<<<<

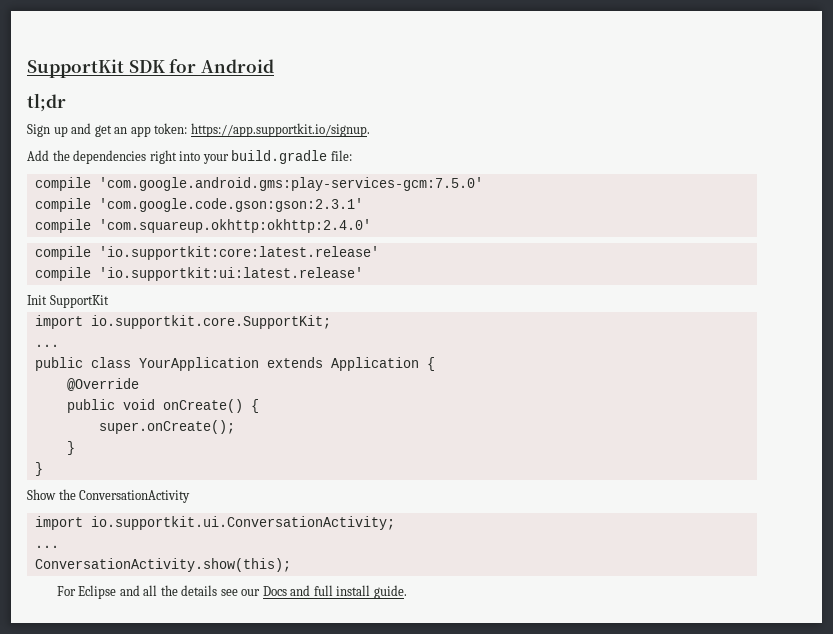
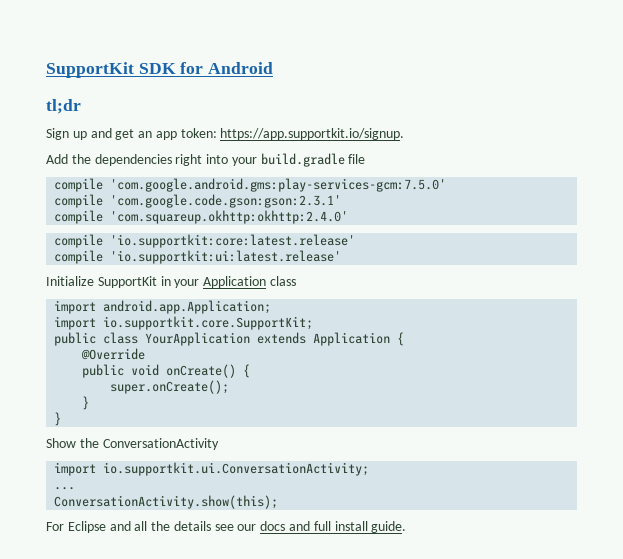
[330,150,352,161] file: -> [348,154,366,164] file
[27,295,109,308] Init SupportKit -> [46,276,296,288] [54,300,272,314] Initialize SupportKit in your Application class // import android.app.Application;
[34,344,59,347] // ... -> (314, 323) none
[262,586,287,596] Docs -> [260,521,286,531] docs

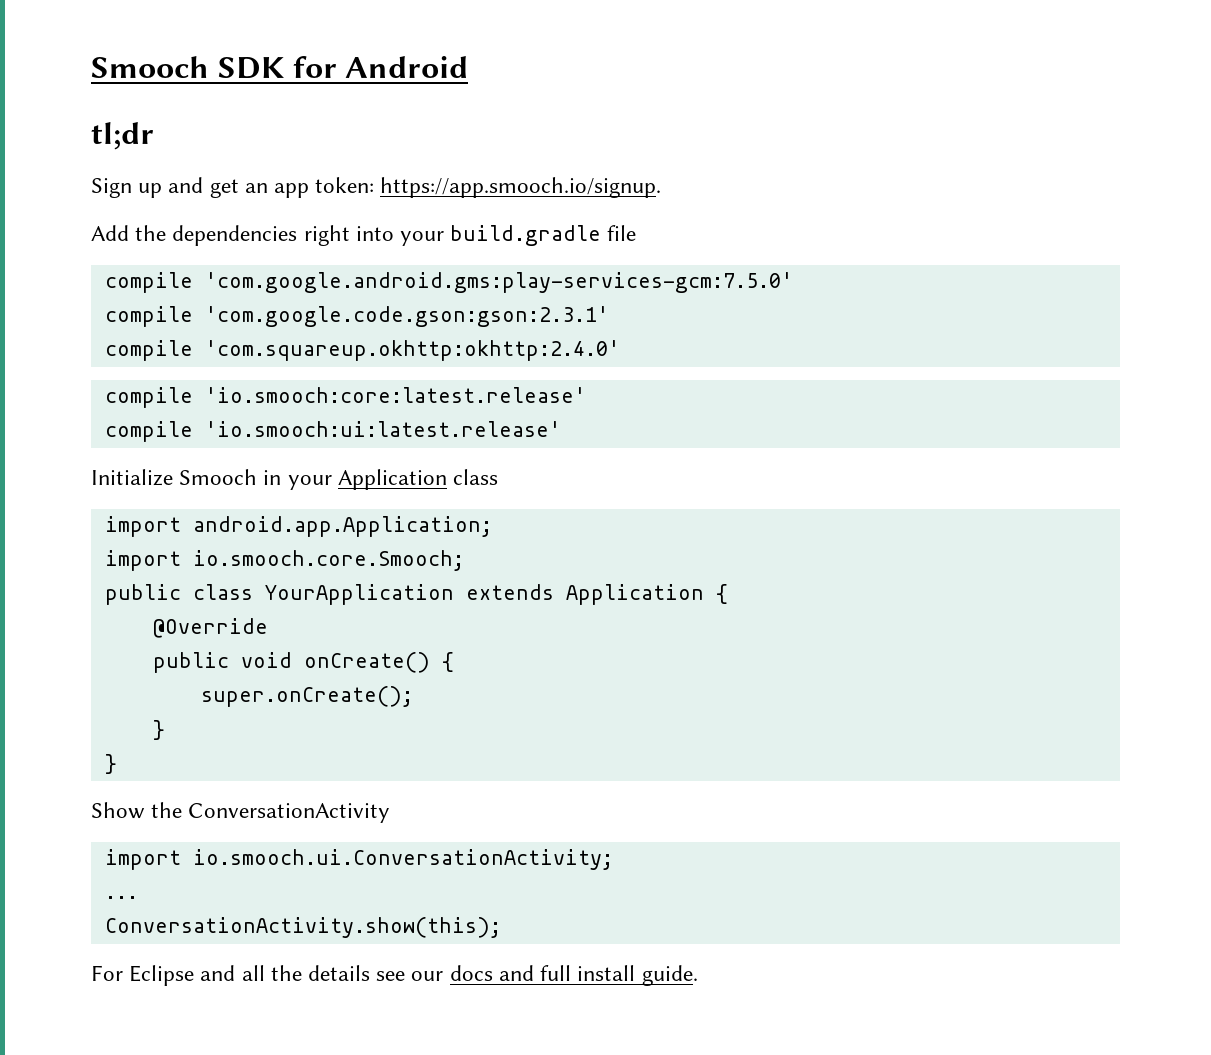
[46,62,134,78] SupportKit -> [91,56,209,78] Smooch
[220,128,405,140] https://app.supportkit.io/signup. -> [380,177,662,198] https://app.smooch.io/signup.
[110,234,356,248] [54,250,342,264] 'io.supportkit:core:latest.release' // compile 'io.supportkit:ui:latest.release' -> [204,387,586,403] [104,421,561,442] 'io.smooch:core:latest.release' // compile 'io.smooch:ui:latest.release'
[97,276,157,288] SupportKit -> [179,469,258,485] Smooch
[103,316,314,330] io.supportkit.core.SupportKit; -> [192,550,464,571] io.smooch.core.Smooch;
[103,462,370,476] io.supportkit.ui.ConversationActivity; -> [192,849,613,870] io.smooch.ui.ConversationActivity;

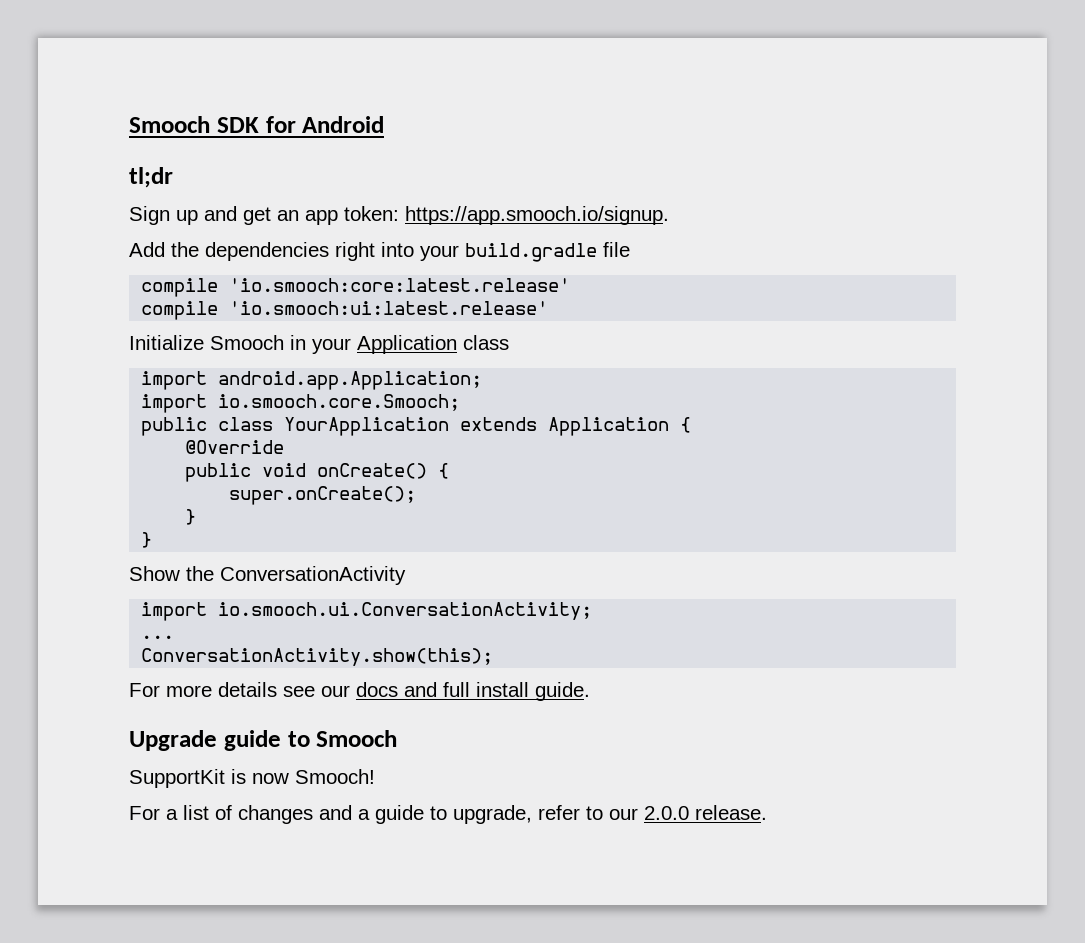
[104,272,793,293] [104,306,609,327] [104,340,620,361] // compile 'com.google.android.gms:play-services-gcm:7.5.0' // compile 'com.google.code.gson:gson:2.3.1' // compile 'com.squareup.okhttp:okhttp:2.4.0' -> (630, 249) none
[129,965,302,986] Eclipse and all the -> [166,685,212,697] more
(698, 975) none -> [129,730,398,751] [129,769,375,788] [129,805,767,824] // Upgrade guide to Smooch // SupportKit is now Smooch! // For a list of changes and a guide to upgrade, refer to our 2.0.0 release.

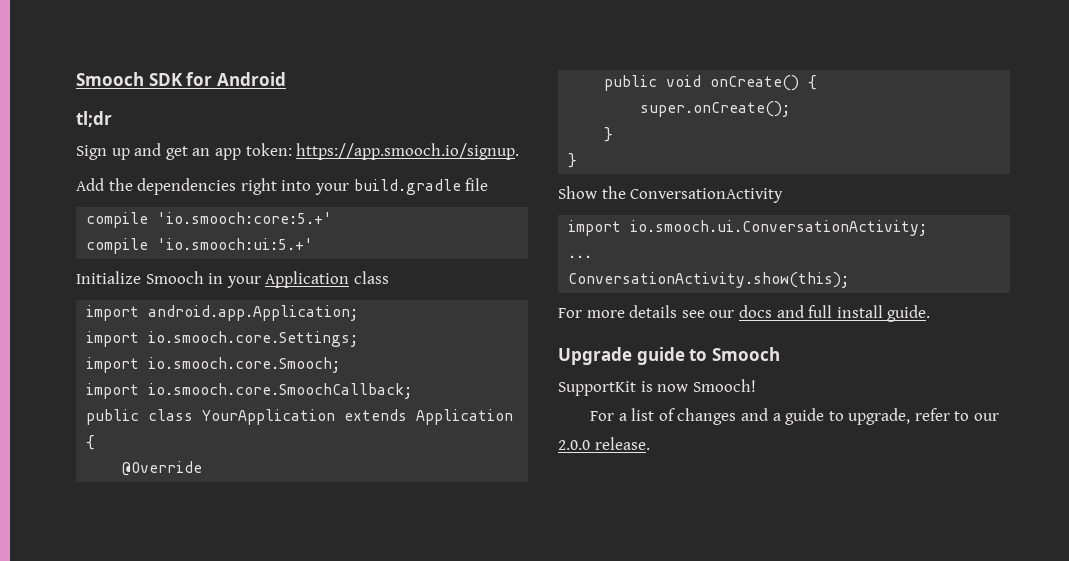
[229,278,571,292] [141,301,549,320] 'io.smooch:core:latest.release' // compile 'io.smooch:ui:latest.release' -> [157,212,333,224] [86,238,314,254] 'io.smooch:core:5.+' // compile 'io.smooch:ui:5.+'
(483, 380) none -> [86,331,359,347] // import io.smooch.core.Settings;
(461, 402) none -> [86,383,413,399] // import io.smooch.core.SmoochCallback;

>>>>

#### Goal of the exercise:
With the pictures omitted, restate every entry above word for word.

#### Answer to this exercise:
[330,150,352,161] file: -> [348,154,366,164] file
[27,295,109,308] Init SupportKit -> [46,276,296,288] [54,300,272,314] Initialize SupportKit in your Application class // import android.app.Application;
[34,344,59,347] // ... -> (314, 323) none
[262,586,287,596] Docs -> [260,521,286,531] docs

[46,62,134,78] SupportKit -> [91,56,209,78] Smooch
[220,128,405,140] https://app.supportkit.io/signup. -> [380,177,662,198] https://app.smooch.io/signup.
[110,234,356,248] [54,250,342,264] 'io.supportkit:core:latest.release' // compile 'io.supportkit:ui:latest.release' -> [204,387,586,403] [104,421,561,442] 'io.smooch:core:latest.release' // compile 'io.smooch:ui:latest.release'
[97,276,157,288] SupportKit -> [179,469,258,485] Smooch
[103,316,314,330] io.supportkit.core.SupportKit; -> [192,550,464,571] io.smooch.core.Smooch;
[103,462,370,476] io.supportkit.ui.ConversationActivity; -> [192,849,613,870] io.smooch.ui.ConversationActivity;

[104,272,793,293] [104,306,609,327] [104,340,620,361] // compile 'com.google.android.gms:play-services-gcm:7.5.0' // compile 'com.google.code.gson:gson:2.3.1' // compile 'com.squareup.okhttp:okhttp:2.4.0' -> (630, 249) none
[129,965,302,986] Eclipse and all the -> [166,685,212,697] more
(698, 975) none -> [129,730,398,751] [129,769,375,788] [129,805,767,824] // Upgrade guide to Smooch // SupportKit is now Smooch! // For a list of changes and a guide to upgrade, refer to our 2.0.0 release.

[229,278,571,292] [141,301,549,320] 'io.smooch:core:latest.release' // compile 'io.smooch:ui:latest.release' -> [157,212,333,224] [86,238,314,254] 'io.smooch:core:5.+' // compile 'io.smooch:ui:5.+'
(483, 380) none -> [86,331,359,347] // import io.smooch.core.Settings;
(461, 402) none -> [86,383,413,399] // import io.smooch.core.SmoochCallback;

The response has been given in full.